Baca juga: http://eksplorasi.id/waspada-obligasi-yang-diterbitkan-pertamina-berisiko-dan-spekulatif/
Yusri menjelaskan, apa yang dilakukan manajemen dan petinggi Pertamina saat ini telah membuktikan bahwa roda organisasi perseroan telah jalan di tempat, bahkan bisa dikatakan mundur. Dia kembali mencontohkan, pada 2014 aset Pertamina mencapai USD 50,35 miliar atau setara Rp 674,37 triliun.
“Namun, pada 2015 asetnya turun menjadi USD 46,38 miliar atau Rp 621 triliun. Berarti, dalam setahun saja terjadi penurunan aset hingga USD 3,97 miliar atau Rp 53,23 triliun. Ini nilai yang fantastis. Dan, ini tanggung jawab direksi terkait. Karena telah telah terbukti gagal, maka direksi terkait harus dipecat,” ungkap dia.
Yusti kembali berkomentar, anehnya setiap rilis berita oleh dirut Pertamina dan juru bicara perseroan yang diwakili Wianda Pusponegoro selalu menyatakan banyak penghematan.
“Kalau betul tentunya margin Pertamina harusnya lebih besar dari tahun 2014 dan 2015. Apalagi harga minyak mentah rata-rata sepanjang pertengahan 2015 hingga kuartal I/2016 jauh di bawah USD 45 perbarel. Padahal angka impor kita lebih tinggi dari pada lifting minyak bagian negara dan Pertamina. Semestinya Pertamina bisa untung jauh lebih baik dari tahun 2014. Ini malah kebalikannya,” jelas dia dengan nada heran.
Baca juga: http://eksplorasi.id/tahun-lalu-kinerja-keuangan-pertamina-jeblok/
Di satu sisi, secara terpisah, Fahmy Radhi, mantan anggota Tim Reformasi Tata Kelola Migas, mengatakan, salah satu tujuan Pertamina akan mencaplok PT PGN Tbk dalam skema holding energy adalah untuk menggelembungkan aset agar dipercaya mengeluarkan surat utang (obligasi) dan laku di pasar luar negeri.
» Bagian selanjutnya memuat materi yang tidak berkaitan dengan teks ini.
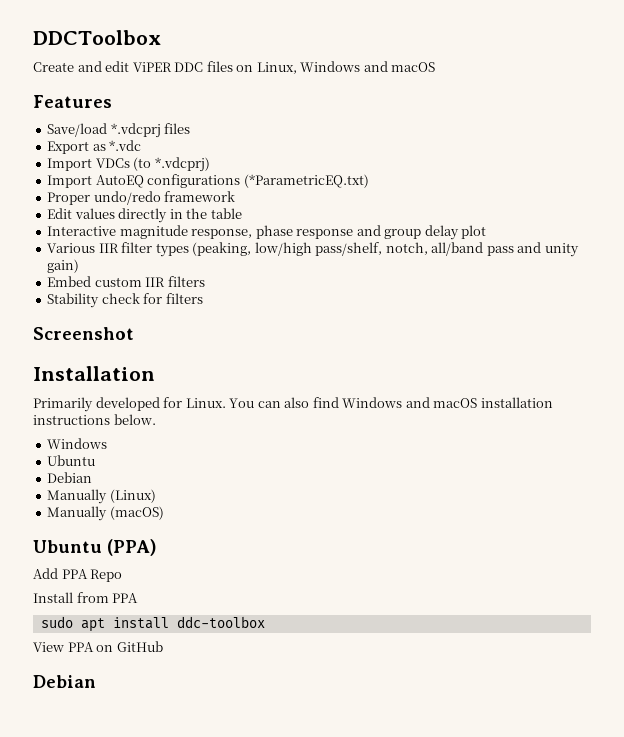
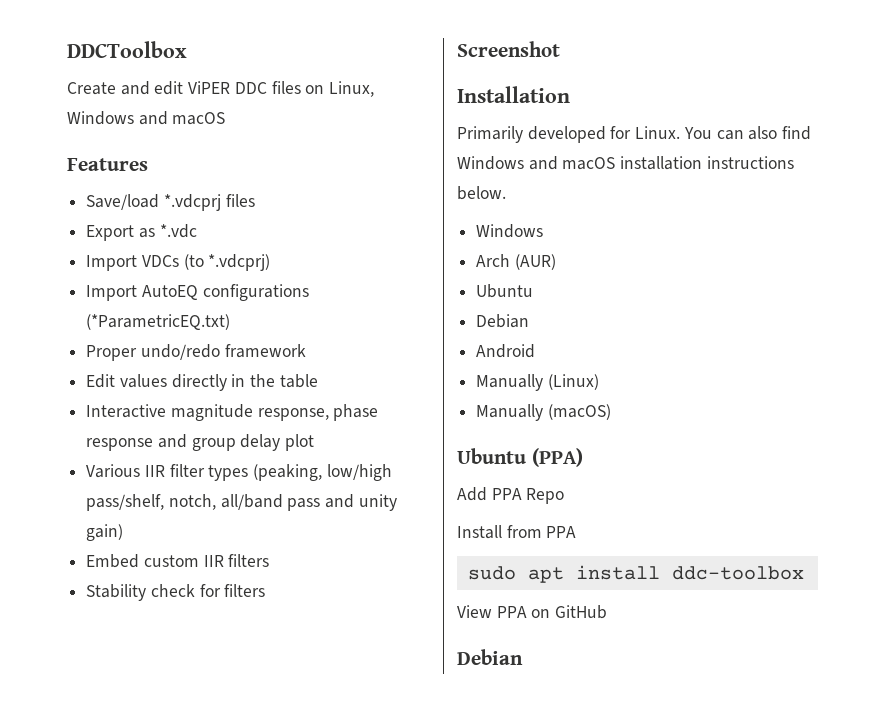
(108, 443) none -> [476,254,556,270] // Arch (AUR)
(93, 477) none -> [476,344,536,358] // Android

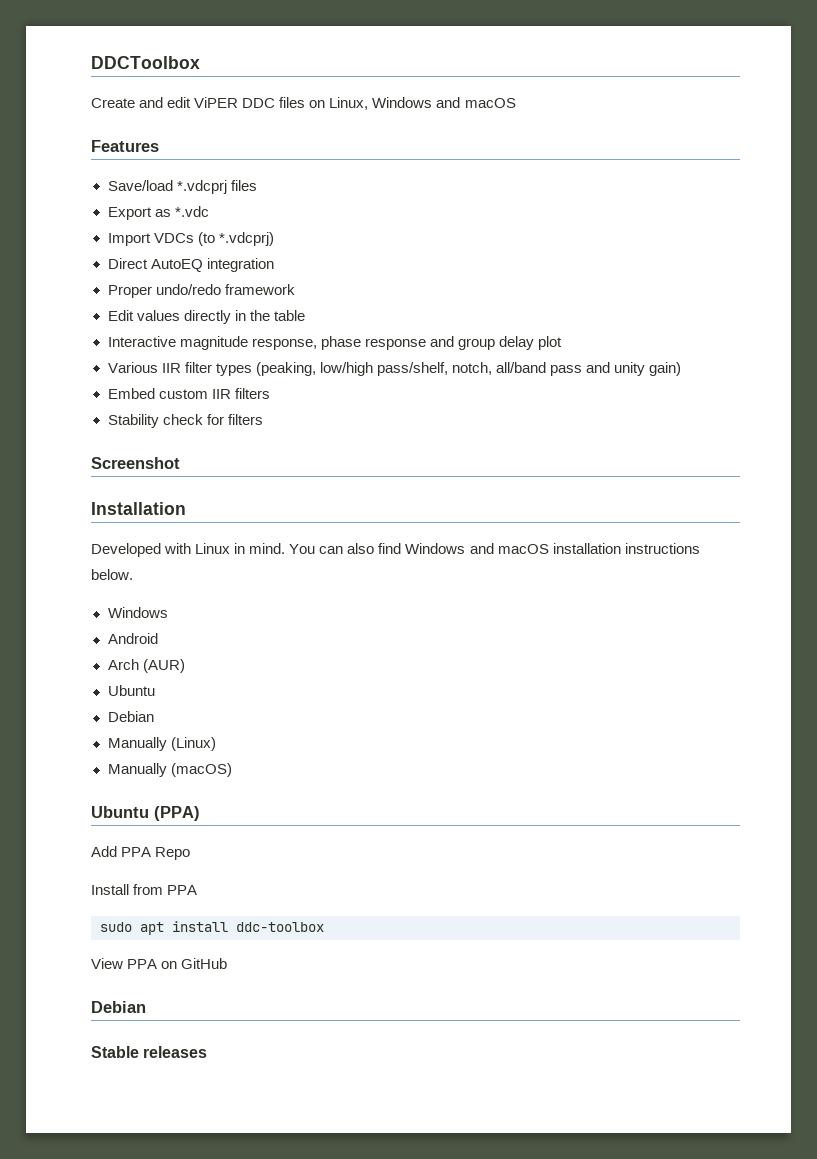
[86,284,309,301] [86,314,231,330] Import AutoEQ configurations (*ParametricEQ.txt) -> [107,258,274,272] Direct AutoEQ integration
[457,126,681,143] Primarily developed for Linux. -> [91,543,286,557] Developed with Linux in mind.
(544, 231) none -> [107,633,158,644] // Android
[476,344,536,358] // Android -> (154, 716) none
(523, 657) none -> [91,1046,208,1058] // Stable releases

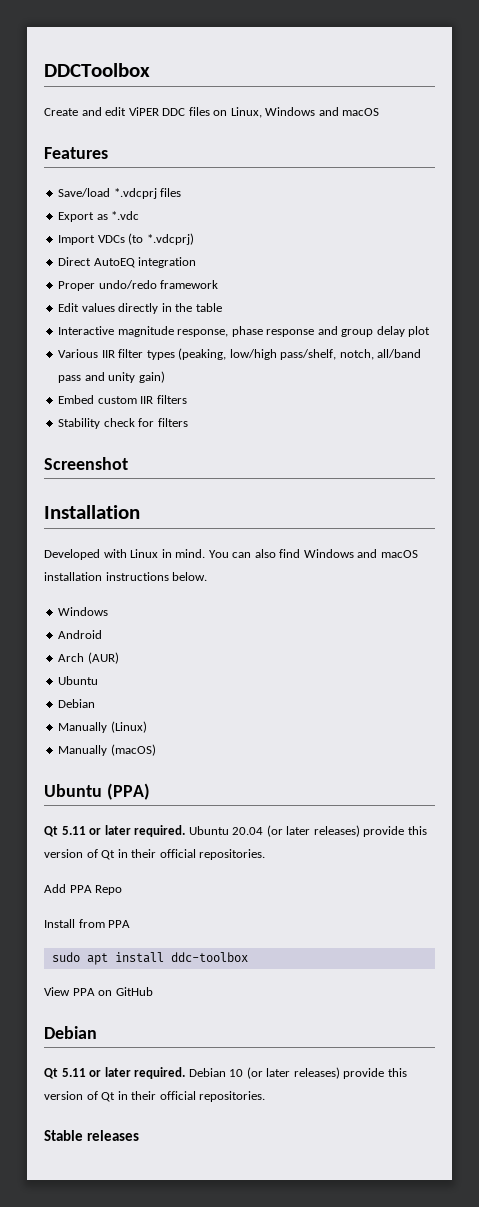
(200, 813) none -> [44,825,427,837] [44,849,266,860] // Qt 5.11 or later required. Ubuntu 20.04 (or later releases) provide this version of Qt in their official repositories.
(146, 1007) none -> [44,1067,407,1079] [44,1091,266,1102] // Qt 5.11 or later required. Debian 10 (or later releases) provide this version of Qt in their official repositories.

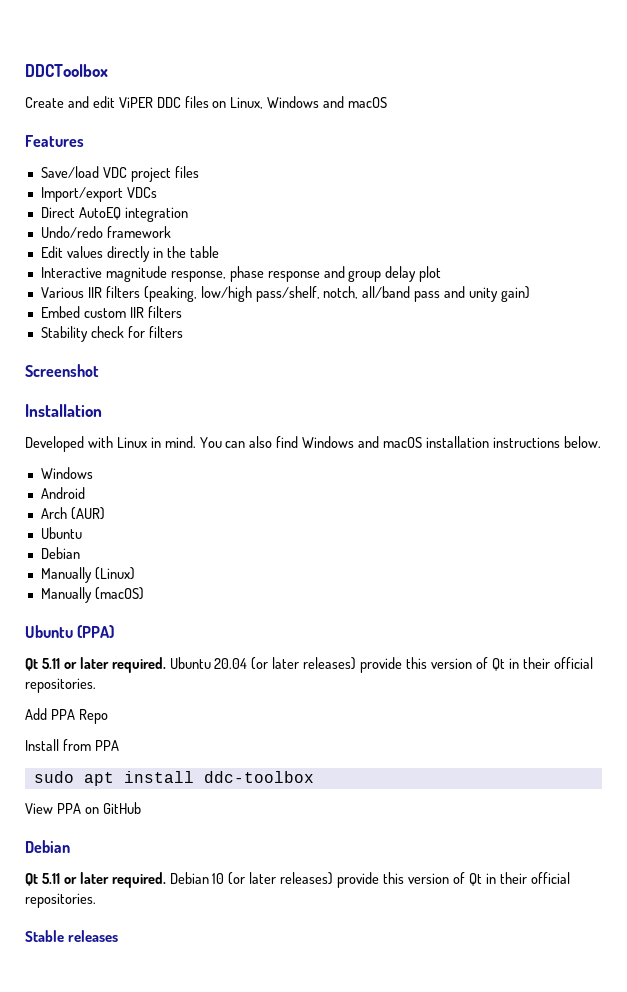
[113,188,157,199] *.vdcprj -> [102,167,171,182] VDC project
[58,211,140,222] [58,235,96,245] Export as *.vdc // Import -> [40,187,123,202] Import/export
[128,233,194,245] (to *.vdcprj) -> (157, 192) none
[58,280,157,291] Proper undo/redo -> [40,226,103,238] Undo/redo
[118,349,175,360] filter types -> [105,286,140,298] filters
Seperti diketahui, Pertamina dalam kurun 23 Mei 2011 hingga 30 Mei 2014 ternyata telah menerbitkan obligasi (surat utang) hingga mencapai USD 15,875 miliar atau setara Rp 213,91 triliun.
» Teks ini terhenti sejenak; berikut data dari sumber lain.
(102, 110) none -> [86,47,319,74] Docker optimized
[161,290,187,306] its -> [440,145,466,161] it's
Sementara, peringkat utang Pertamina sejak 22 Januari 2016 hingga 17 Maret 2016 terus mengalami perubahan. Pada 22 Januari 2016, S&P mengeluarkan peringkat utang Pertamina adalah BB+.
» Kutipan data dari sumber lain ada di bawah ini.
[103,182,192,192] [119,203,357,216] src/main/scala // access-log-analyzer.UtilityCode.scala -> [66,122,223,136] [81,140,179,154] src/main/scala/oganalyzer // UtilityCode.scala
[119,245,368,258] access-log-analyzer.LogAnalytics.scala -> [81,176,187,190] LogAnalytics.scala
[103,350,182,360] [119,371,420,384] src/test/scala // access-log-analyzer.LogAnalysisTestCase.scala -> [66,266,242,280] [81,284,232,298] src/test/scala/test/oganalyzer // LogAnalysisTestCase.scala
Kemudian, pada 15 Juni 2015, Fitch menyatakan peringkat utang Pertamina adalah BBB-. Terakhir Moody’s pada 17 Maret 2016 menyebut peringkat utang Pertamina adalah Baa3. Adapun tipe peringkat (rating type) peringkat utang keseluruhannya adalah long-term issuer rating.